With a powerful voice and the lyrical syntax of the Gullah sea island culture, he’s also an acclaimed storyteller.

“I had a horse name Mike,” Green says. “If I didn’t feel good in the mornin’ time, he give me a break. If he jump somethin’, he take it easy with me until I get my head right.

“Me and him became the strength of the hunt for many years. People want to know how I get there quick to keep the hounds on the line. It’s because he know, an’ I know how to listen to him.”

Green and his wife Sara Reynolds Green now run Gullah Grub restaurant on St. Helena Island, and conduct back-to-nature classes for young people. “We work with the kids, teaching them how to live off the land, how to use the creek, how to share love and kindness,” Bill Green says. “If we can really get the kids involved, we can get them back on the creek and back on the farm.”

In his upper 60s, Bill Green is working with youngsters growing up a couple of generations after he did. He finds them all too often looking down at their smart phones instead of out at the natural world around them. But not all younger folks are so oblivious to what they have outside those small screens.

Thirty-year-old Casey Davidson has an old soul when it comes to coastal natural areas. He grew up in the Beaufort area in a family that has been working in saltwater creeks and offshore waters for generations. “I learned to throw a cast net when I was six or seven,” Davidson says. “The whole culture of my family is shaped by the coast and shaped by the water because that’s all we’ve ever known or done.”
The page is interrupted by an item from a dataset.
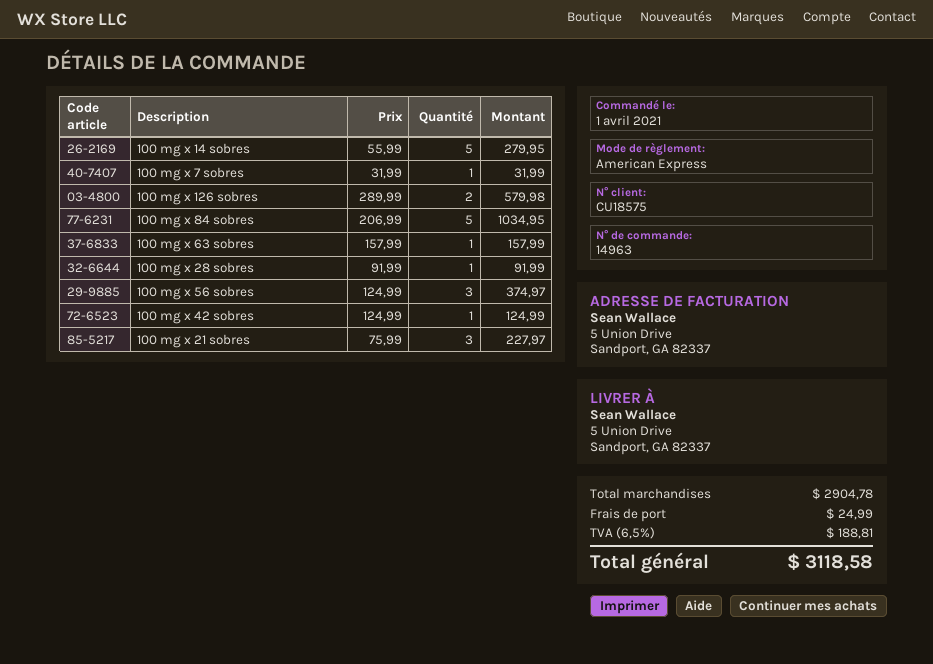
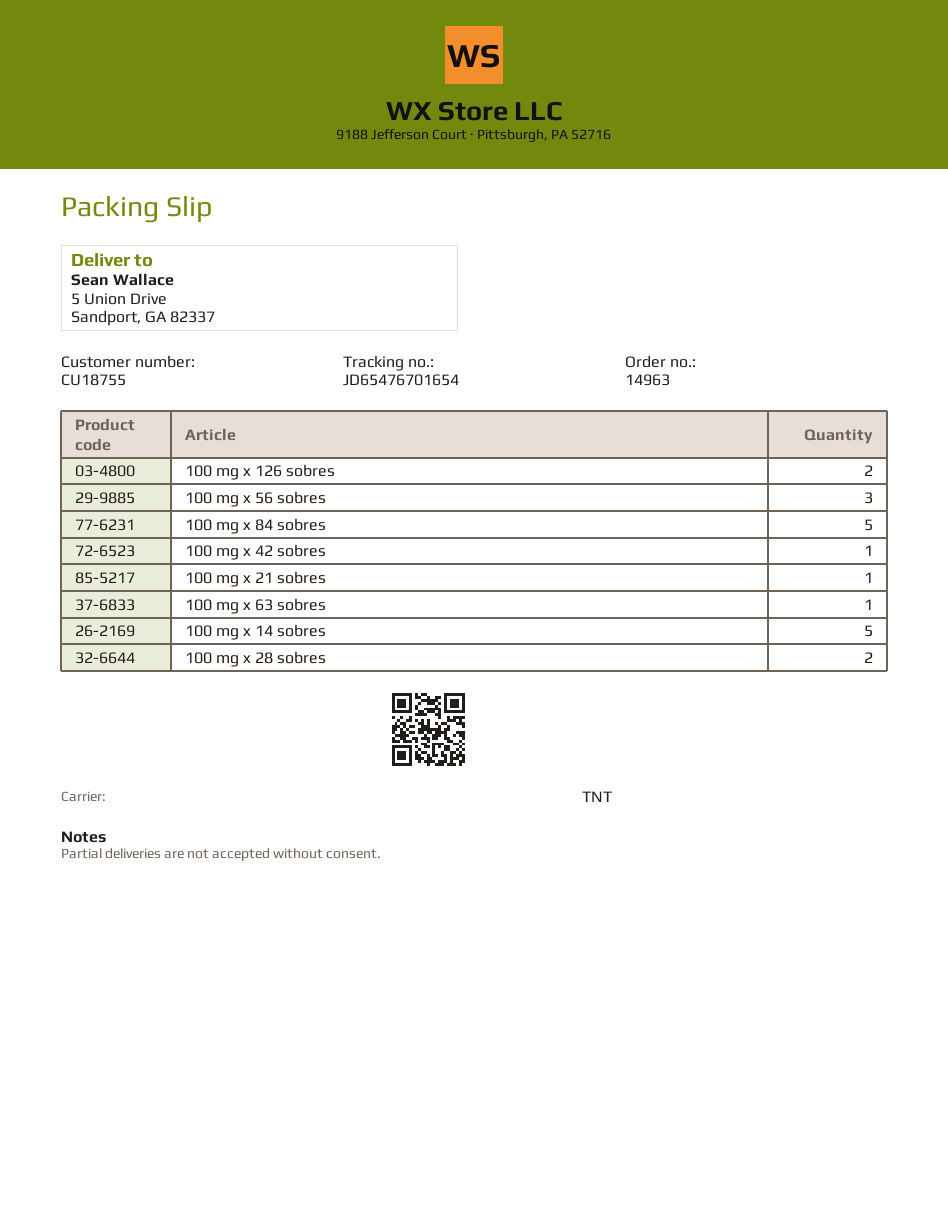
customer number: CU18575 -> CU18755
100 mg x 7 sobres: 1 -> none
100 mg x 28 sobres: 1 -> 2
100 mg x 21 sobres: 3 -> 1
Davidson considered going to law school before landing an internship during college with the Coastal Conservation Association, a marine resources advocacy group. That led to a job with a fishing equipment manufacturer. He left that role last year to start his own company, Toadfish Outfitters, in part because he wanted to do more to give back to the natural areas so special to him.

Toadfish’s first product is an ergonomic oyster knife, and Davidson donates a portion of the proceeds from each knife sold to an oyster restoration program. He also tries to spread awareness. When he shucks oysters at events to demonstrate his knives, he explains the loss of oyster habitat and the need for restoration.

“You wouldn’t believe the number of people I talk to who have no idea that when you eat an oyster you take the shell and you recycle it,” Davidson says. “You put it back in recycling centers around the state, and then they put that shell back into the habitat, and it grows oysters. I think there’s just a big educational gap now with the diversity from all over the world living here.”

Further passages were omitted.